• What the task requires: Could you show each line of the records that contains the word "none"?

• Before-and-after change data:
##############################

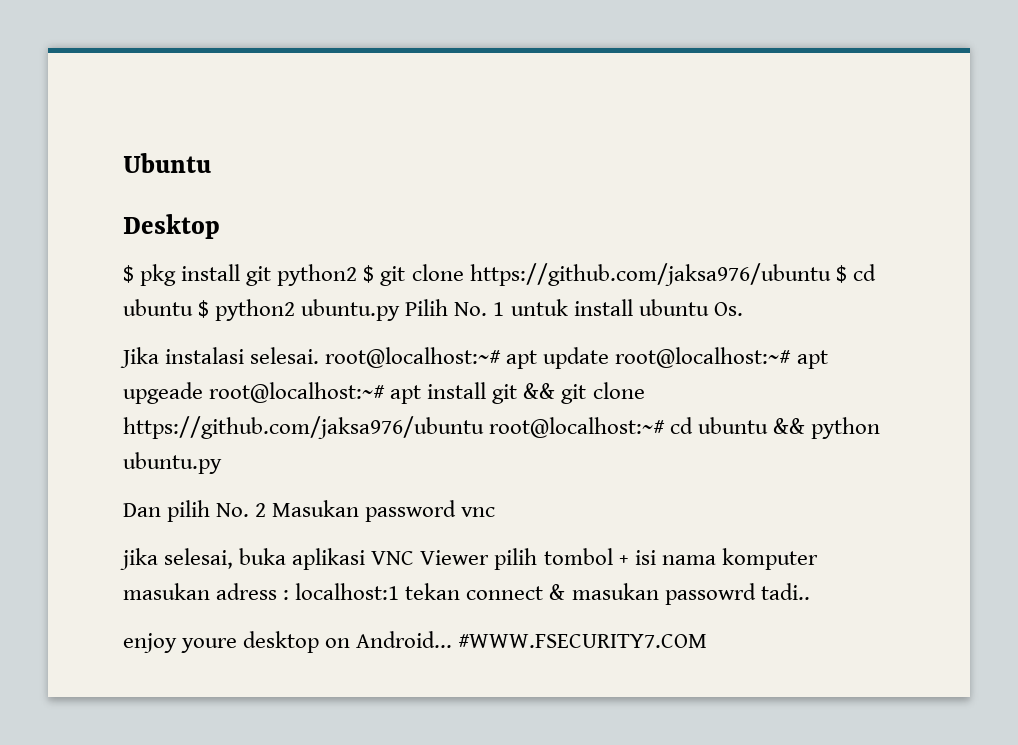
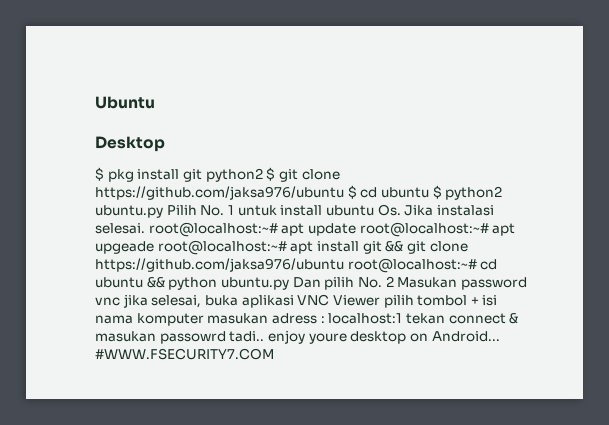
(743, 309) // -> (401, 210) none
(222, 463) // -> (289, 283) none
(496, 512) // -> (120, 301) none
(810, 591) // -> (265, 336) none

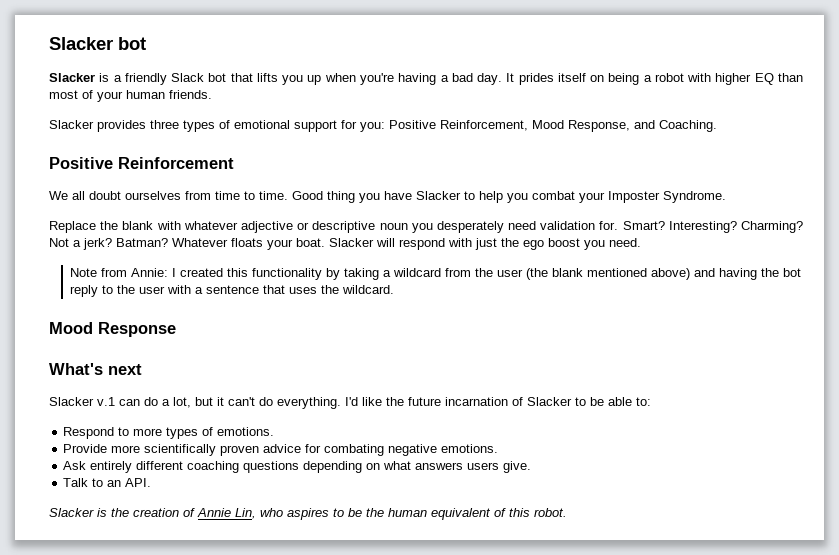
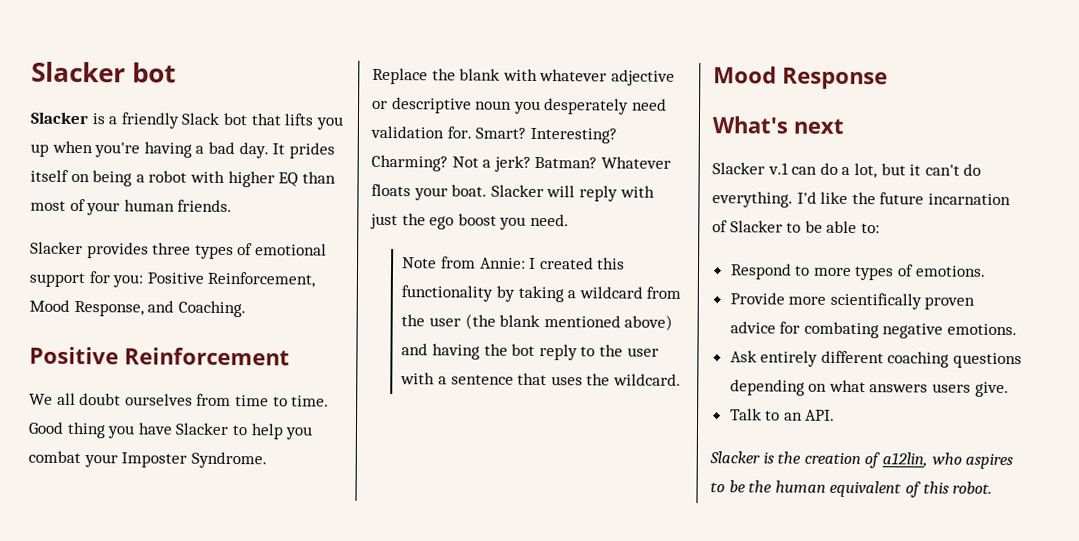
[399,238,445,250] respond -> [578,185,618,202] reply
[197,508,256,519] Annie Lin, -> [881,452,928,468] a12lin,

##############################

• Exercise response:
(743, 309) // -> (401, 210) none
(222, 463) // -> (289, 283) none
(496, 512) // -> (120, 301) none
(810, 591) // -> (265, 336) none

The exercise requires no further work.